Rengasamy Samy, Niezgoda George, Shaffer Ron
National Institute for Occupational Safety and Health, National Personal Protective Technology Laboratory, Pittsburgh, Pennsylvania 15236.
J Int Soc Respir Prot. 2018;35(1):1-13.
Personal protective equipment (PPE) is worn by workers in surgical settings to protect them and patients. Food and Drug Administration (FDA) clears some PPE (e.g., surgical masks (SM)) as class II medical devices, and regulates some (e.g. surgical head cover) as class I exempt devices. For respiratory protection, National Institute for Occupational Safety and Health (NIOSH)-approved N95 filtering facepiece respirators (FFRs), and powered air-purifying respirators (PAPRs) are used. One type of PPE, "surgical N95 respirators", is a NIOSH-approved FFR that is also cleared by the FDA for use in medical settings. The surgical environment poses unique risks such as the potential for surgical fires. As part of its substantial equivalence determination process, FDA requests testing of flammability and other parameters for SM and surgical N95 respirators. A lack of data regarding flammability of PPE used in healthcare exists. We hypothesize that commonly used PPE, regardless of whether regulated and/or cleared by FDA or not, will pass an industry standard such as the 16 CFR 1610 flammability test.
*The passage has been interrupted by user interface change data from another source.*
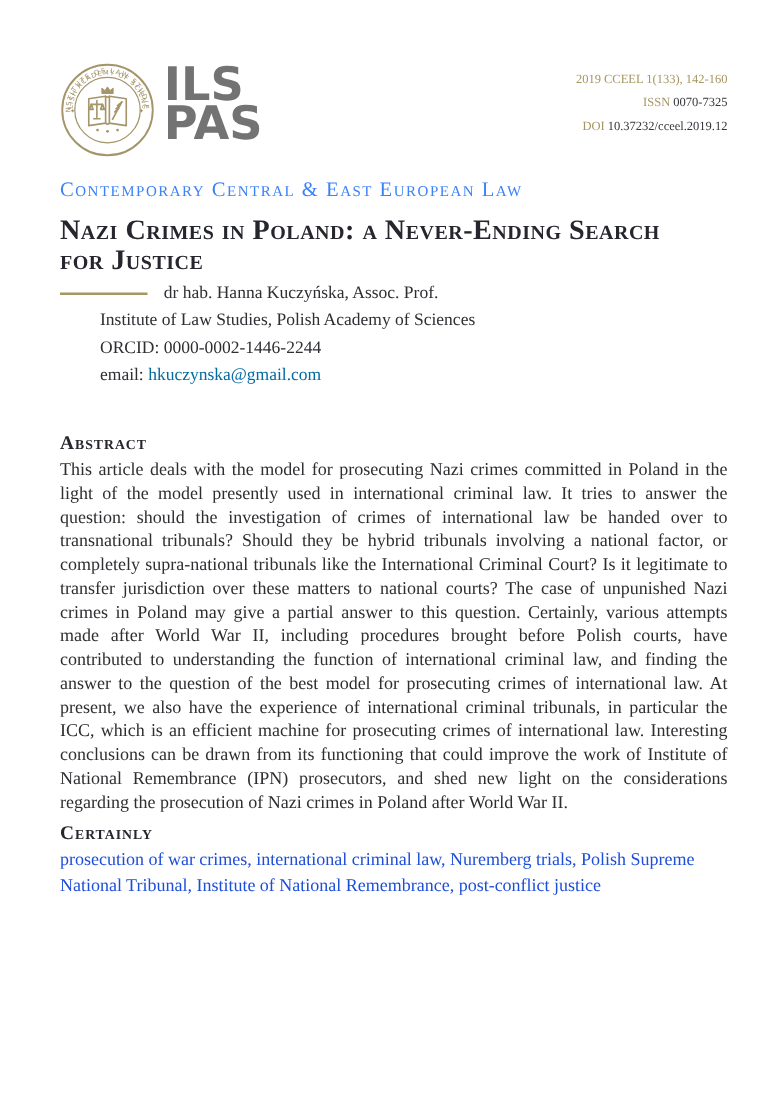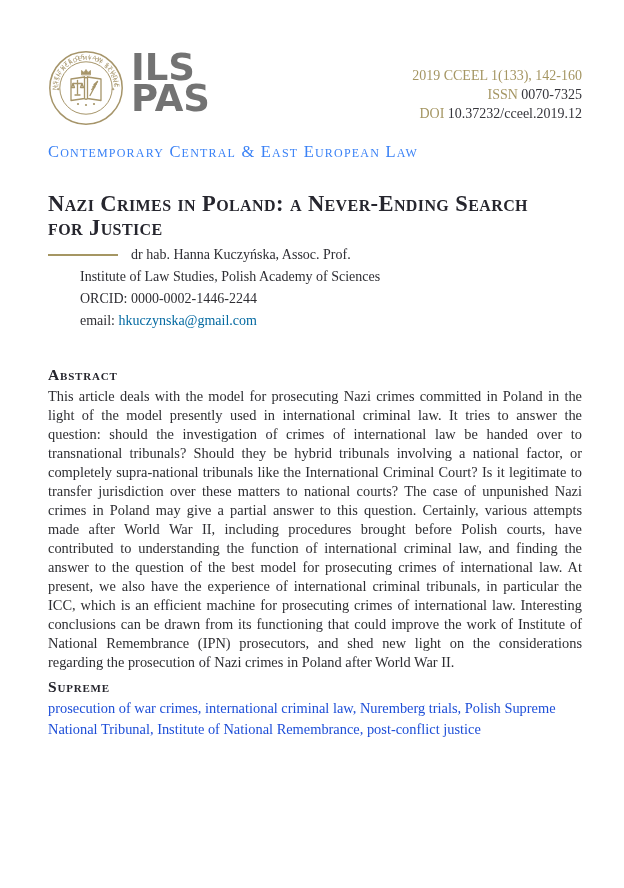--- a/index.html
+++ b/index.html
@@ -36,9 +36,9 @@
   }
   .pub-info {
     text-align: right;
-    font-size: 14px;
+    font-size: 10px;
     line-height: 19px;
-    margin-top: 16px;
+    margin-top: 4px;
     color: #35353b;
   }
   .gold { color: #a59663; }

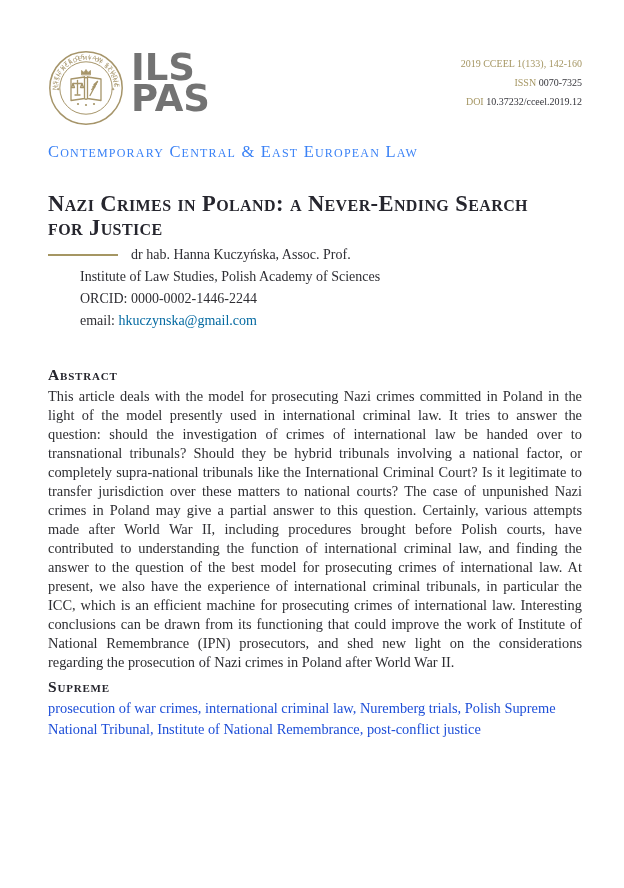--- a/index.html
+++ b/index.html
@@ -52,7 +52,7 @@
 
   
   h1.article-title {
-    margin-top: 30px;
+    margin-top: 10px;
     max-width: 508px;
     font-variant: small-caps;
     font-weight: bold;

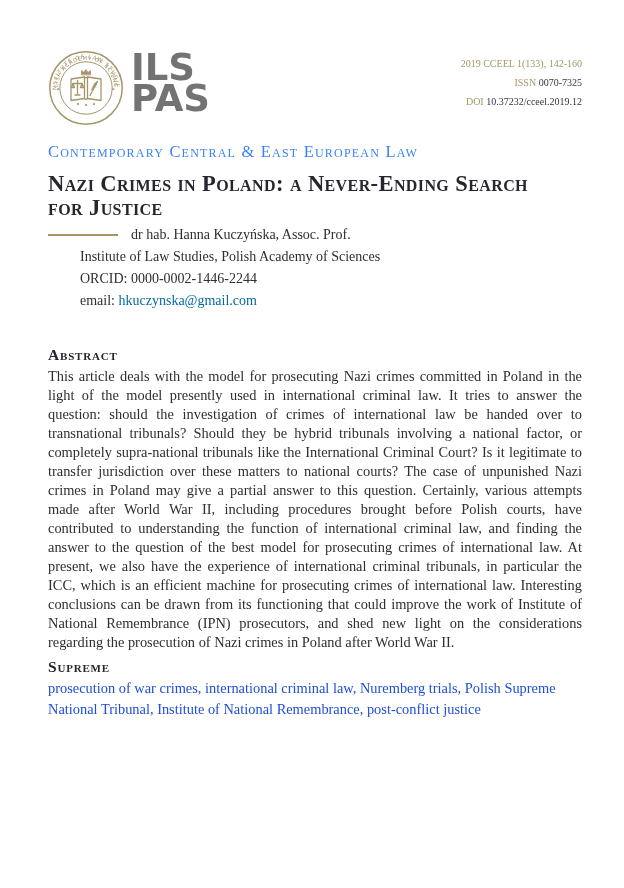--- a/index.html
+++ b/index.html
@@ -187,7 +187,7 @@
   <div class="section-heading abstract-heading">Abstract</div>
   <p class="body-text">This article deals with the model for prosecuting Nazi crimes committed in Poland in the light of the model presently used in international criminal law. It tries to answer the question: should the investigation of crimes of international law be handed over to transnational tribunals? Should they be hybrid tribunals involving a national factor, or completely supra-national tribunals like the International Criminal Court? Is it legitimate to transfer jurisdiction over these matters to national courts? The case of unpunished Nazi crimes in Poland may give a partial answer to this question. Certainly, various attempts made after World War II, including procedures brought before Polish courts, have contributed to understanding the function of international criminal law, and finding the answer to the question of the best model for prosecuting crimes of international law. At present, we also have the experience of international criminal tribunals, in particular the ICC, which is an efficient machine for prosecuting crimes of international law. Interesting conclusions can be drawn from its functioning that could improve the work of Institute of National Remembrance (IPN) prosecutors, and shed new light on the considerations regarding the prosecution of Nazi crimes in Poland after World War II.</p>
 
-  <div class="section-heading keywords-heading">Supreme</div>
+  <div class="section-heading keywords-heading">Certainly</div>
   <p class="keywords-text">prosecution of war crimes, international criminal law, Nuremberg trials, Polish Supreme National Tribunal, Institute of National Remembrance, post-conflict justice</p>
 
 </div>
Eleven N95 FFR models, eight surgical N95 respirator models, seven SM models, five surgical head cover models, and five PAPR hood models were evaluated for flammability with a 45 degree flammability tester using the 16 CFR 1610 method. Three common fabrics were included for comparison.
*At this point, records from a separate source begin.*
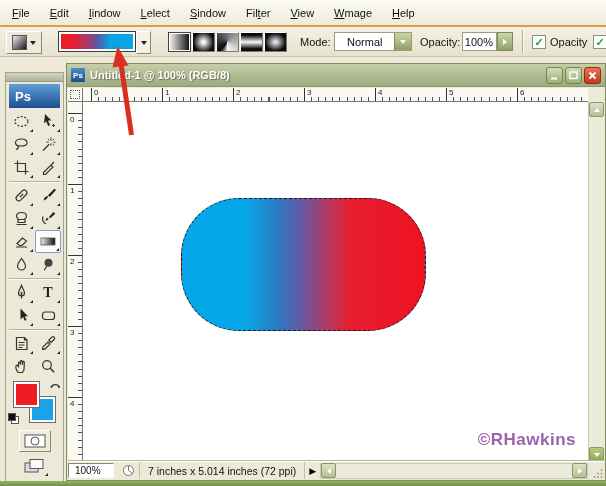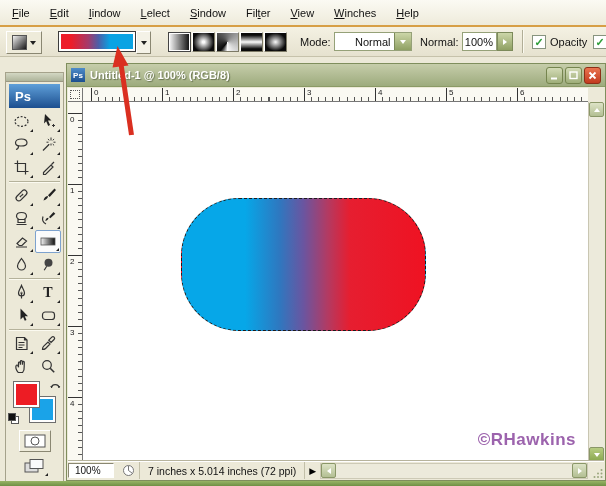--- a/index.html
+++ b/index.html
@@ -141,7 +141,7 @@
     <span class="mi"><span></span><u>S</u><span>indow</span></span>
     <span class="mi"><span>Fil</span><u>t</u><span>er</span></span>
     <span class="mi"><span></span><u>V</u><span>iew</span></span>
-    <span class="mi"><span></span><u>W</u><span>inches</span></span>
+    <span class="mi"><span></span><u>W</u><span>mage</span></span>
     <span class="mi"><span></span><u>H</u><span>elp</span></span>
   </div>
   <div id="menuline"></div>

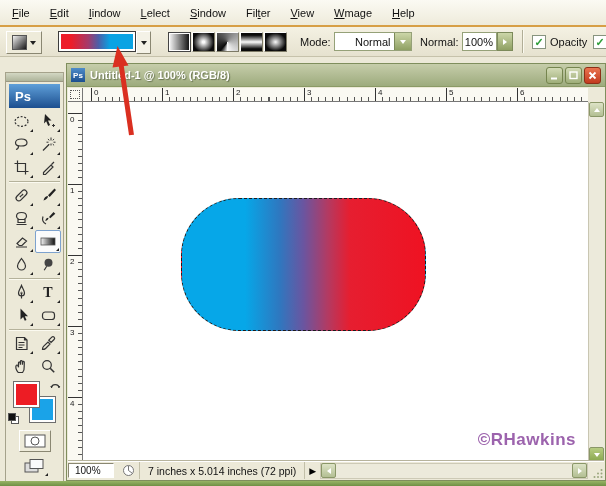--- a/index.html
+++ b/index.html
@@ -166,7 +166,7 @@
 
     <span class="optlabel" style="left:300px">Mode:</span>
     <div class="xpfield" style="left:334px;width:78px">
-      <span style="padding-left:20px">Normal</span>
+      <span style="padding-left:12px">Normal</span>
       <span class="xpdropbtn">
           <span class="tri-d-w"></span>
         </span>

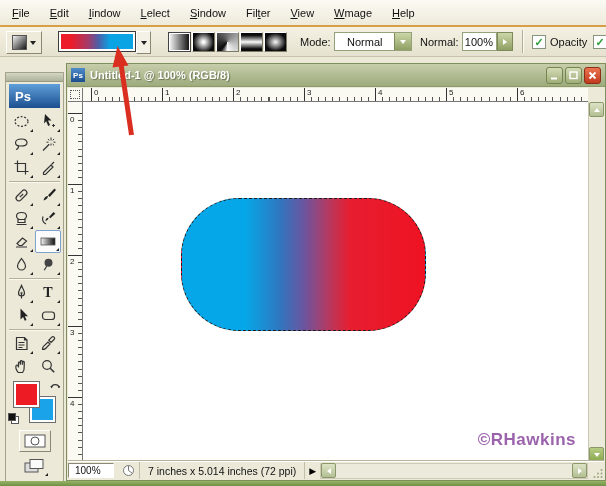--- a/index.html
+++ b/index.html
@@ -172,7 +172,7 @@
         </span>
     </div>
 
-    <span class="optlabel" style="left:420px">Normal:</span>
+    <span class="optlabel" style="left:420px">Opacity:</span>
     <div class="xpfield" style="left:462px;width:35px">
       <span style="margin-left:auto;padding-right:3px">100%</span>
     </div>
All of the PPE samples regulated/and or cleared by FDA or not, passed the flammability test at class 1 (normal flammability), meaning they are less likely to burn. Only one of the three common fabrics, a cotton fabric at the lowest basis weight, was class 3 (high flammability).
The results obtained in the study suggest that NIOSH-approved N95 FFRs would likely pass the 16 CFR 1610 flammability standard. Moreover, results suggest that NIOSH is capable of undertaking flammability testing using the 16 CFR 1610 standard as the flammability results NIOSH obtained for N95 FFRs were comparable to the results obtained by a third party independent laboratory.
在手术环境中,工作人员会穿戴个人防护装备(PPE)以保护自己和患者。美国食品药品监督管理局(FDA)将一些个人防护装备(如外科口罩(SM))批准为II类医疗器械,并将一些装备(如外科头罩)监管为I类豁免器械。为进行呼吸防护,使用了美国国家职业安全与健康研究所(NIOSH)批准的N95过滤式面罩呼吸器(FFR)和动力空气净化呼吸器(PAPR)。一种个人防护装备“外科N95呼吸器”是一种经NIOSH批准的FFR,也经FDA批准可在医疗环境中使用。手术环境存在独特风险,如手术火灾的可能性。作为其实质性等同性判定过程的一部分,FDA要求对SM和外科N95呼吸器的可燃性及其他参数进行测试。目前缺乏关于医疗保健中使用的个人防护装备可燃性的数据。我们假设,常用的个人防护装备,无论是否由FDA监管和/或批准,都将通过16 CFR 1610可燃性测试等行业标准。
使用16 CFR 1610方法,通过45度可燃性测试仪对11种N95 FFR型号、8种外科N95呼吸器型号、7种SM型号、5种外科头罩型号和5种PAPR头罩型号进行可燃性评估。纳入三种常见织物进行比较。
所有经FDA监管/和或批准与否的个人防护装备样品均通过了1级(正常可燃性)的可燃性测试,这意味着它们不太可能燃烧。三种常见织物中只有一种,即最低基重的棉织物,属于3级(高可燃性)。
该研究获得的结果表明,经NIOSH批准的N95 FFR可能会通过16 CFR 1610可燃性标准。此外,结果表明NIOSH能够使用16 CFR 1610标准进行可燃性测试,因为NIOSH为N95 FFR获得的可燃性结果与第三方独立实验室获得的结果相当。